§ **What to produce**
Return each entry word for word, without its pictures.

--- Provided records ---

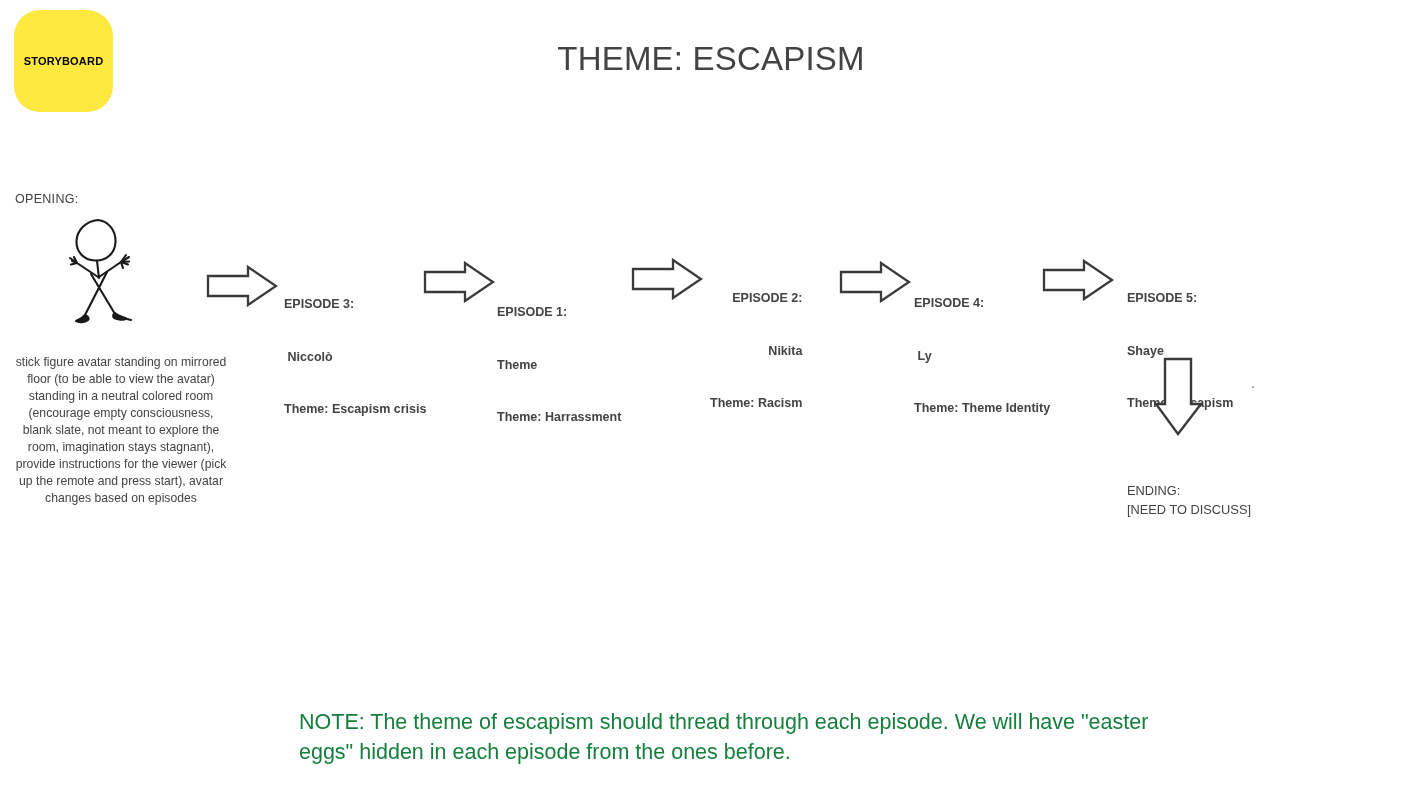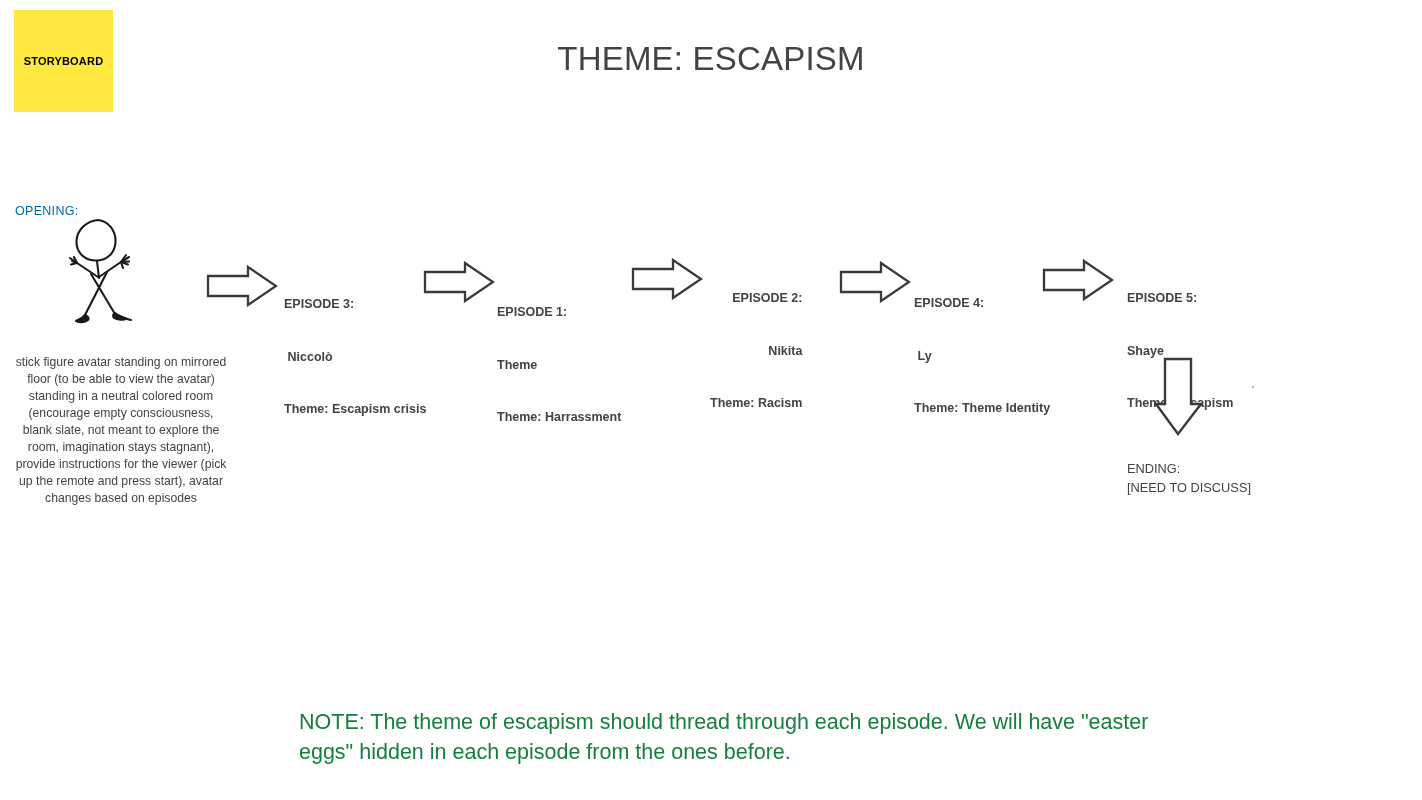--- a/index.html
+++ b/index.html
@@ -21,20 +21,21 @@
   .storyboard-badge {
     position: absolute;
     left: 14px;
     top: 10px;
     width: 99px;
     height: 102px;
     background: #ffe940;
     display: flex;
     align-items: center;
     justify-content: center;
+    border-radius: 26px;
   }
   .storyboard-badge .label {
     font-size: 11px;
     font-weight: bold;
     letter-spacing: 0.2px;
     color: #000000;
     white-space: nowrap;
   }
 
   
@@ -47,23 +48,23 @@
     font-size: 33px;
     font-weight: normal;
     color: #434343;
     letter-spacing: 0.2px;
   }
 
   
   .opening-label {
     position: absolute;
     left: 15px;
-    top: 204px;
+    top: 192px;
     font-size: 12.5px;
-    color: #0369a1;
+    color: #404040;
     letter-spacing: 0.3px;
   }
 
   
   .stick-figure {
     position: absolute;
     left: 58px;
     top: 216px;
     width: 92px;
     height: 118px;
@@ -103,21 +104,21 @@
   .arrow-down {
     position: absolute;
     left: 1154px;
     top: 357px;
     width: 50px;
     height: 80px;
   }
   .ending-block {
     position: absolute;
     left: 1127px;
-    top: 459px;
+    top: 481px;
     font-size: 12.8px;
     line-height: 19px;
     color: #434343;
   }
   .ending-block span { display: block; }
 
   .dot-artifact {
     position: absolute;
     left: 1252px;
     top: 386px;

---

§ **Output for this exercise**
--- a/index.html
+++ b/index.html
@@ -21,20 +21,21 @@
   .storyboard-badge {
     position: absolute;
     left: 14px;
     top: 10px;
     width: 99px;
     height: 102px;
     background: #ffe940;
     display: flex;
     align-items: center;
     justify-content: center;
+    border-radius: 26px;
   }
   .storyboard-badge .label {
     font-size: 11px;
     font-weight: bold;
     letter-spacing: 0.2px;
     color: #000000;
     white-space: nowrap;
   }
 
   
@@ -47,23 +48,23 @@
     font-size: 33px;
     font-weight: normal;
     color: #434343;
     letter-spacing: 0.2px;
   }
 
   
   .opening-label {
     position: absolute;
     left: 15px;
-    top: 204px;
+    top: 192px;
     font-size: 12.5px;
-    color: #0369a1;
+    color: #404040;
     letter-spacing: 0.3px;
   }
 
   
   .stick-figure {
     position: absolute;
     left: 58px;
     top: 216px;
     width: 92px;
     height: 118px;
@@ -103,21 +104,21 @@
   .arrow-down {
     position: absolute;
     left: 1154px;
     top: 357px;
     width: 50px;
     height: 80px;
   }
   .ending-block {
     position: absolute;
     left: 1127px;
-    top: 459px;
+    top: 481px;
     font-size: 12.8px;
     line-height: 19px;
     color: #434343;
   }
   .ending-block span { display: block; }
 
   .dot-artifact {
     position: absolute;
     left: 1252px;
     top: 386px;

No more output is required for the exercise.